During the compression process MP3Stego hides the information in MP3 files. As a first step data is compressed and then encrypted , later the encrypted data is hidden in MP3 bit stream.Keeping steganographic applications in mind , MP3stego has been written and for MP3 files it might be used as copyright marking system (it may be weak but  much better than MPEG copyright flag which was defined by the standard). The bitstream file can be uncompress and recompress by any opponent. ; which will deletes the hidden information - I think this is the only attack we know up to now  - but this happens at severe quality loss.

The inner_loop is the heart of the layer III encoding process where hiding process takes place.The inner loop increases the quantiser size by quantizing the input data , the quantiser size was increased until data coded with the available number of bits. The quantization causes some distortions , so one more loop which check that these distortions must not exceed the threshold which was defined by Psycho acoustic model. The number of main_data bits are contained in the part2_3_length variable which are used for scalefactors and the Huffman code data in MP3 bit stream. And the end loop condition in inner loop is changed to encode the bits  as its parity. We choose some part2_3_length values using pseudo random bit generator which is based on SHA-1 and only the chosen values are modified.

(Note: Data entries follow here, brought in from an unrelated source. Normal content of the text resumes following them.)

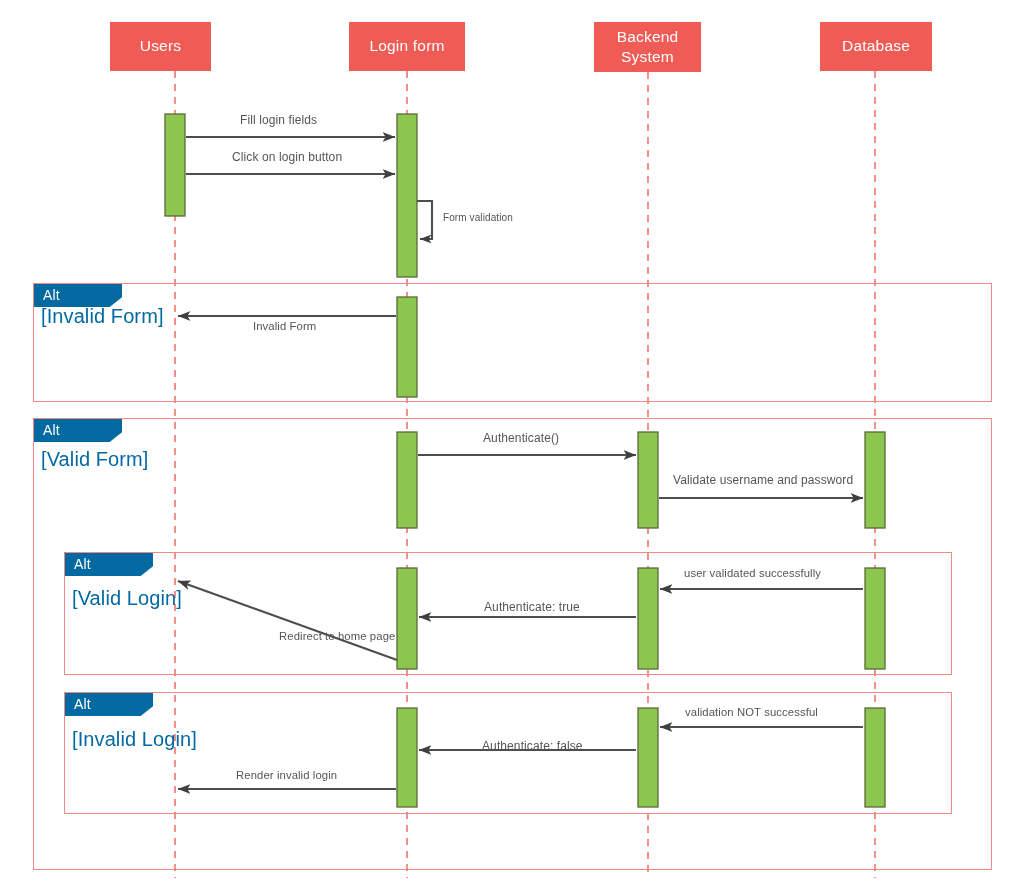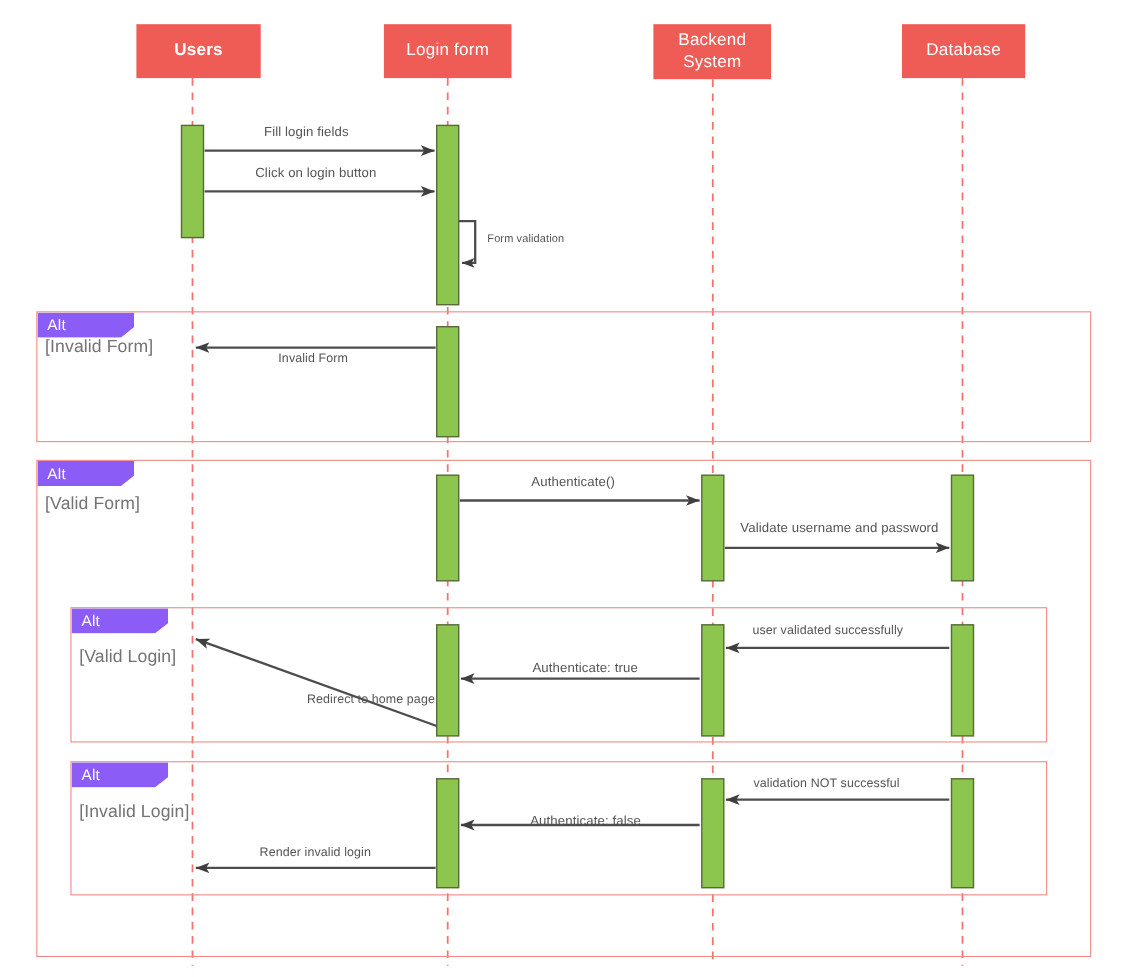--- a/index.html
+++ b/index.html
@@ -49,29 +49,29 @@
     background: transparent;
   }
   .frag-tag {
     position: absolute;
     height: 23px;
     color: #ffffff;
     font-size: 14px;
     line-height: 23px;
     padding-left: 9px;
     box-sizing: border-box;
-    background: #8b5cf6;
+    background: #0369a1;
     -webkit-clip-path: polygon(0 0, 100% 0, 100% 58%, 86% 100%, 0 100%);
     clip-path: polygon(0 0, 100% 0, 100% 58%, 86% 100%, 0 100%);
     letter-spacing: 0.2px;
   }
   .frag-cond {
     position: absolute;
-    color: #737373;
-    font-size: 16px;
+    color: #0369a1;
+    font-size: 20px;
     white-space: nowrap;
     letter-spacing: 0.1px;
   }
 
   
   .msg-label {
     position: absolute;
     color: #555555;
     font-size: 11.3px;
     white-space: nowrap;
@@ -83,21 +83,21 @@
   }
   .msg-label.mid {
     font-size: 12px;
   }
 </style>
 </head>
 <body>
 
 <div id="diagram-root">
 
-  <div class="actor-box" style="left:124px; top:22px; width:113px; height:49px;font-weight:bold;">
+  <div class="actor-box" style="left:110px; top:22px; width:101px; height:49px;">
     <span>Users</span>
   </div>
 
   <div class="actor-box" style="left:349px; top:22px; width:116px; height:49px;">
     <span>Login form</span>
   </div>
 
   <div class="actor-box" style="left:594px; top:22px; width:107px; height:50px;">
     <span>Backend System</span>
   </div>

As we discussed earlier about the power of parity for information hiding. A practical example for it is MP3Stego. Although there is space for improvement , but some interested people might have a look at it.


Full C code and binaries

  • MP3Stego 1.1.18 for Windows (Still there are some issues on certain configurations when we try to decode that data. The source code is available but I don't have time to look at this moment .We can compile this  program easily by using the freely available
  • Microsoft Visual Studio Express
  • Graphic interface.

Example :

encode -E hidden_text1 .txt -P pass1 svega1.wav svega1_stego.mp3

compresses svega1.wav (mono, 44.1 kHz, 16bit encoded) and also hides hidden_text1.txt. Using password Pass1 the hidden text is encrypted.

Now the output produced is svega1_stego.mp3. If no information was hidden, you would obtain this.

decode -X -P pass1 svega1_stego.mp3

Now it uncompresses svega1_stego.mp3 into svega1_stego.mp3.pcm and also it attempts to extract the hidden information. Now we decrypt the hidden message and then the message that is decrypted is uncompressed and saved to svega1_stego.mp3.txt.